I’m seeing some misinformation, or at least incomplete information, regarding the details of this particular annuity. There is a rider, called the Lifetime Income Benefit Rider that alters the American Equity contract significantly. The link above does not contain the details of this rider where the 8% compounded growth on the income account is guaranteed. You guys are correct about the very low minimum guarantee on the Base Contract Value. But you need to read the fine print on the rider, not just on the base contract, before concluding that it’s a bad deal.
I’m not saying that I’m thrilled with the financial stability of American Equity, they just happen to be the ones offering the best deal. There are several highly rated, well established companies offering similar products, with slightly lower growth and payout percentages, that I am considering. As far as whether or not FIA’s in general are “too good to be true”, I was hoping to get some knowledgeable feedback and real life experience from people who have used this product. I’ll keep looking.
Well that rider is pretty confusing. I hope you noticed the * in their case study where their growth rate is a hypothetical one. My interpretation is that riders don't actually increase the amount of money available in your contract, only the amount of money you can withdraw each year.
When the money you have withdrawn from your policy via you lifetime income benefits exceeds the contract value of your policy your LIB stops even if you and/or your wife are still living. The term lifetime is deliberately deceptive in my opinion.
The only way to get a true lifetime benefit is to annuitize your policy when you turn 70.5. It seems in the worse case you are looking at the 1% minimum growth rate of the policy. So in 11 years you are looking at $111,600 (perhaps less fees and expenses not sure about that). At that time you can withdraw your $15K a year like you want the catch is after 7 or 8 years the money runs out and you have $0. Even if you assume that policy value increases at more reasonable rate of say 5% you'll still run of money in a dozen or so year at 15K/year
As dgoldenz has pointed out EIA/FIA haven't been around very long mid 2000 before they starting taking off. Even the study that you linked to discusses accumulated contract values, not the important information which what are what actually monthly payments. Right now the vast majority of these policies are in the accumulation stage. I suspect the real howls we will here will be in 5 or 10 year. This iswhen people think they can withdraw 15K a year for the rest of their life and find out they can actually only take out 6-8K.
I think you are misunderstanding how the lifetime income rider works. Even when the cash accumulation account is drawn down to $0, the company will continue paying the lifetime income benefit for life at the same amount that it was before the accumulation account value was $0.

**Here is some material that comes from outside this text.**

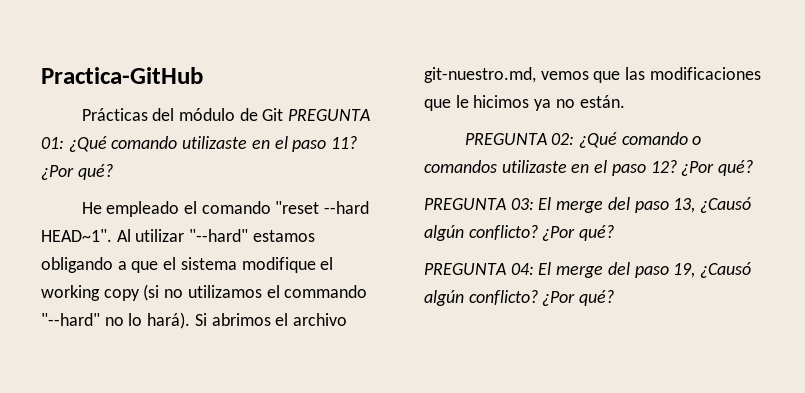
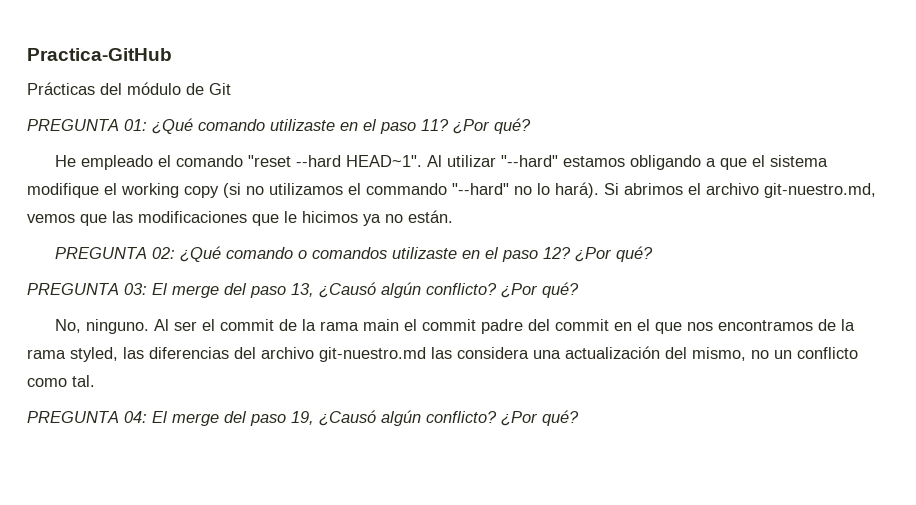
(284, 114) none -> (231, 89) //
(615, 233) none -> [55,319,856,334] [27,346,858,362] [27,375,95,387] // No, ninguno. Al ser el commit de la rama main el commit padre del commit en el que nos encontramos de la rama styled, las diferencias del archivo git-nuestro.md las considera una actualización del mismo, no un conflicto como tal.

Think of the policy as two buckets - one with the accumulated value and one with the income account value. The income account is guaranteed the 8% increase, the accumulation account increases are determined by the crediting method (usually tied to the S&P 500, subject to a cap). The accumulated value is what you can walk away with after the surrender period. The income value is how the lifetime payment is determined as it is based on a percentage of that value. When you start taking annual distributions from the lifetime income rider, the accumulation account is reduced annually by the amount distributed via the income rider.

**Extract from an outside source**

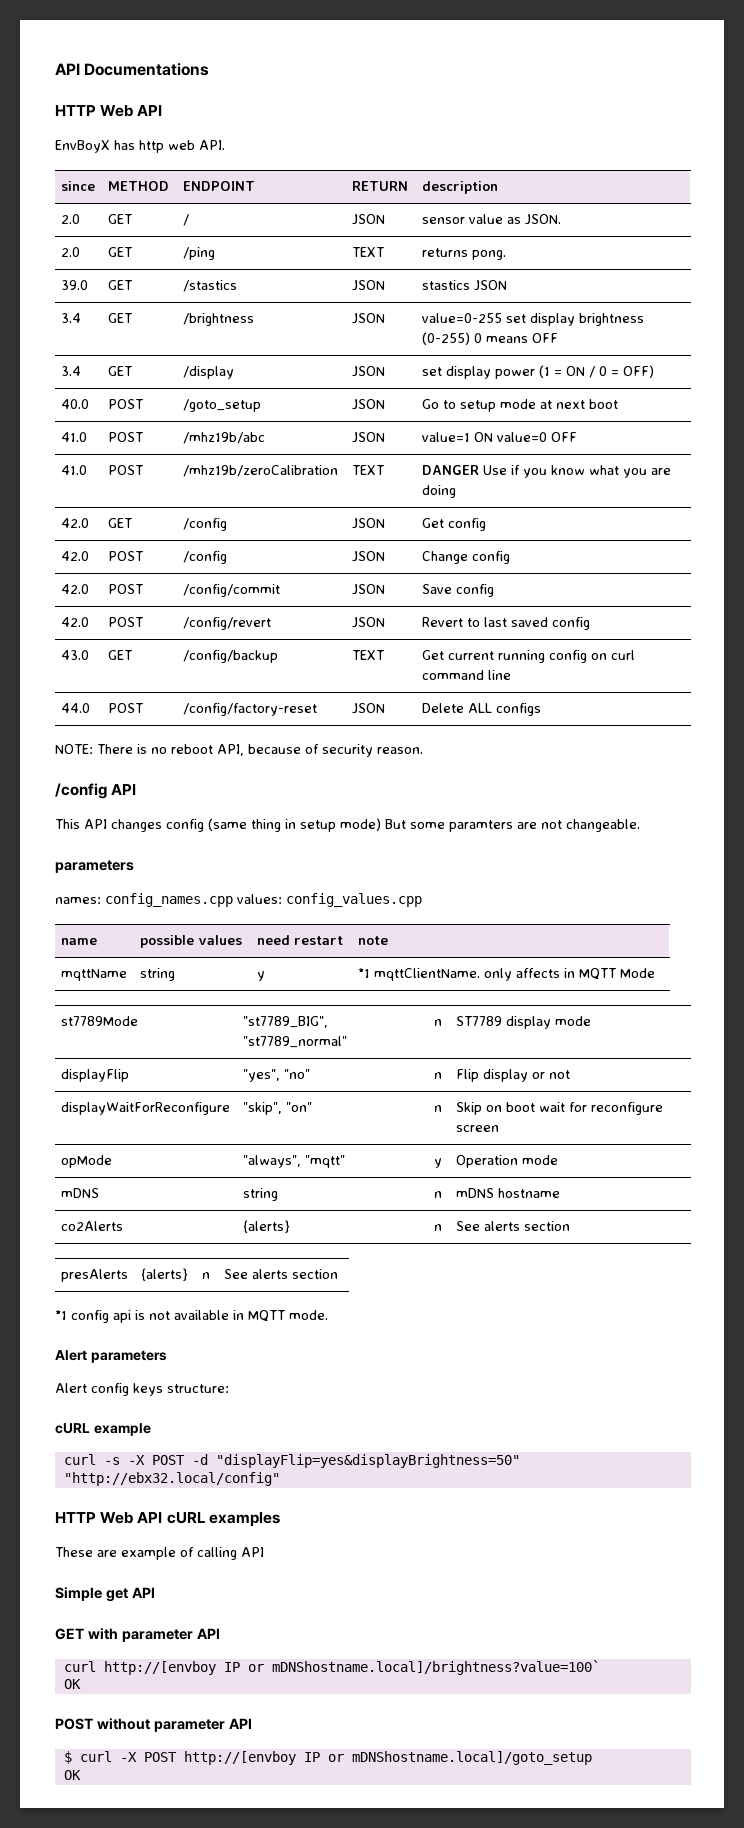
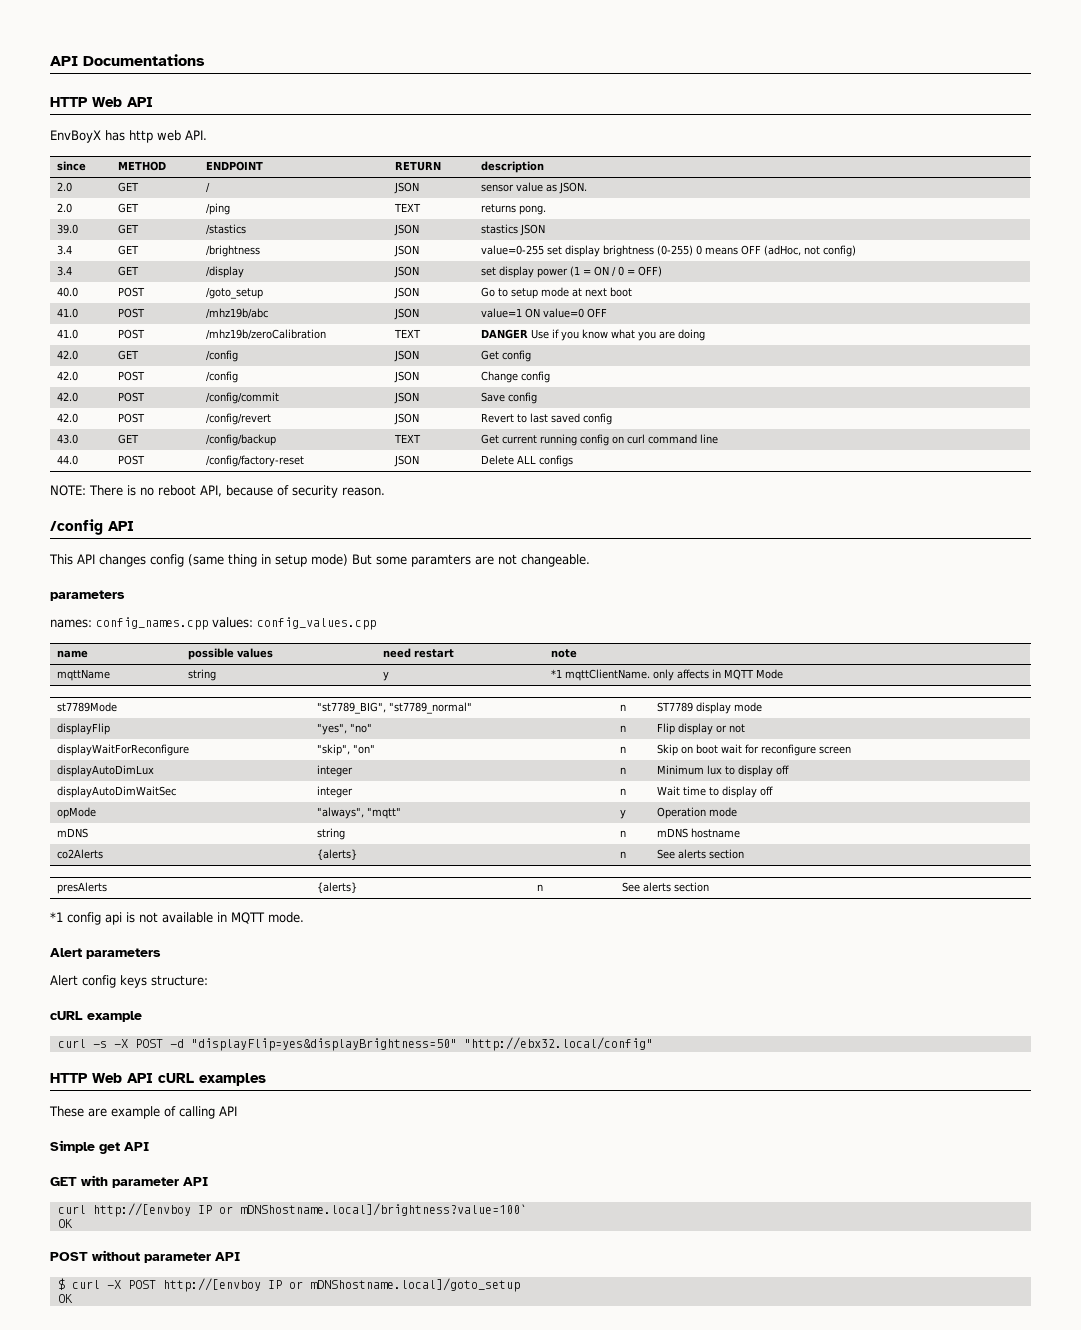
(559, 338) none -> [764,245,857,257] (adHoc, not config)
(500, 1128) none -> [57,765,155,777] [317,765,354,777] [620,767,627,774] [657,765,790,777] [57,786,177,798] [317,786,354,798] [620,788,627,795] [657,786,774,798] // displayAutoDimLux | integer | n | Minimum lux to display off // displayAutoDimWaitSec | integer | n | Wait time to display off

When the accumulation account is reduced to $0, distributions continue at the same rate as before, but when you (or you + spouse if joint annuity) die, there is nothing left. If you die while there is still an accumulation value available, the accumulated value passes to the beneficiary. That is how an income rider is different from annuitization. You could also choose to annuitize instead if interest rates were to increase in the future and that presented a better option at the time.
It's easier to explain on paper, hopefully that makes sense.

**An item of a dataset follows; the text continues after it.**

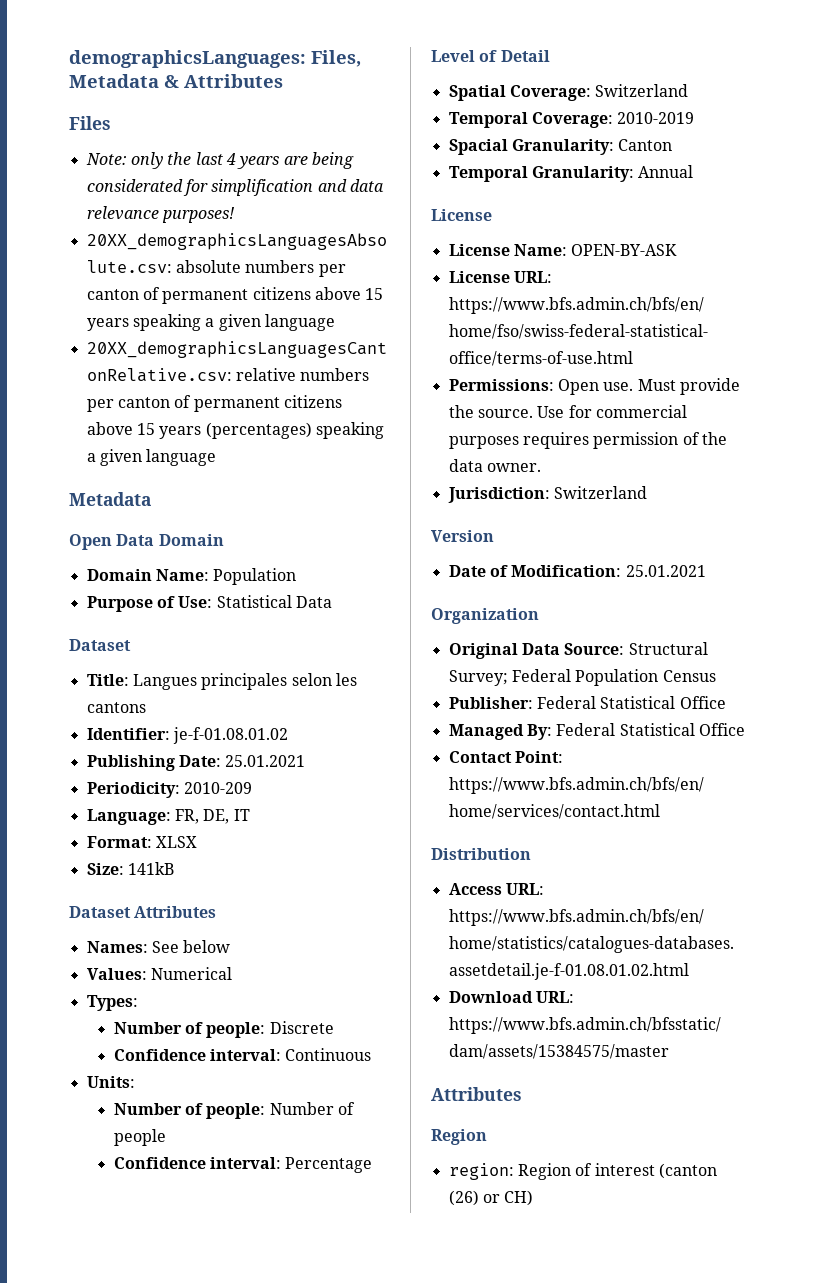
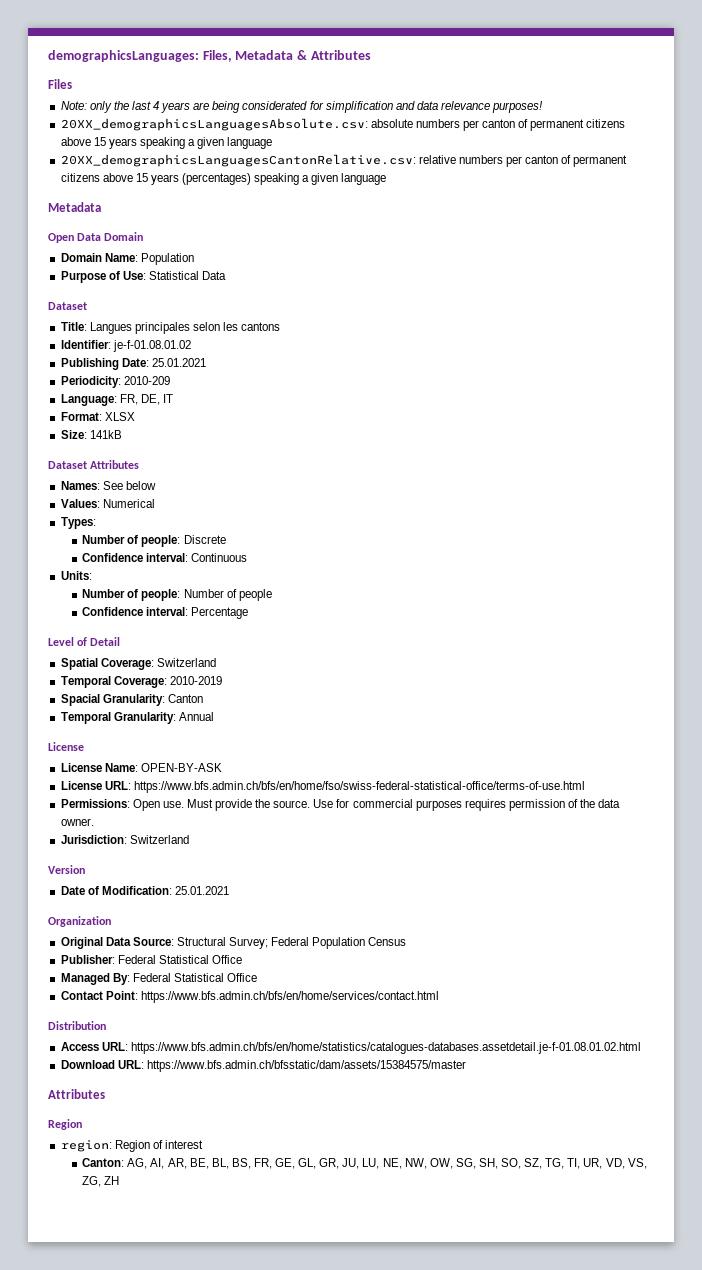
[658,1163,717,1179] [448,1190,534,1206] (canton (26) or CH) -> [82,1158,647,1169] [82,1176,120,1187] // Canton: AG, AI, AR, BE, BL, BS, FR, GE, GL, GR, JU, LU, NE, NW, OW, SG, SH, SO, SZ, TG, TI, UR, VD, VS, ZG, ZH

No that makes sense, and that is consistent with the example. I was confused when it said that payments stop when IAV becomes zero due to excess withdrawals. They do say the LIB don't count as excess withdrawals but....
I still remain skeptical that there isn't a catch in the 8% income rider especially given the short time of these products.
The main thing I get form this thread is that for the right man or woman, selling insurance might be a pretty good gig.
Always best to sell something that only 1/100 of customers can understand, where the documents are written in absolute "terms of art", and where alternate sources of the product may be even worse than you are.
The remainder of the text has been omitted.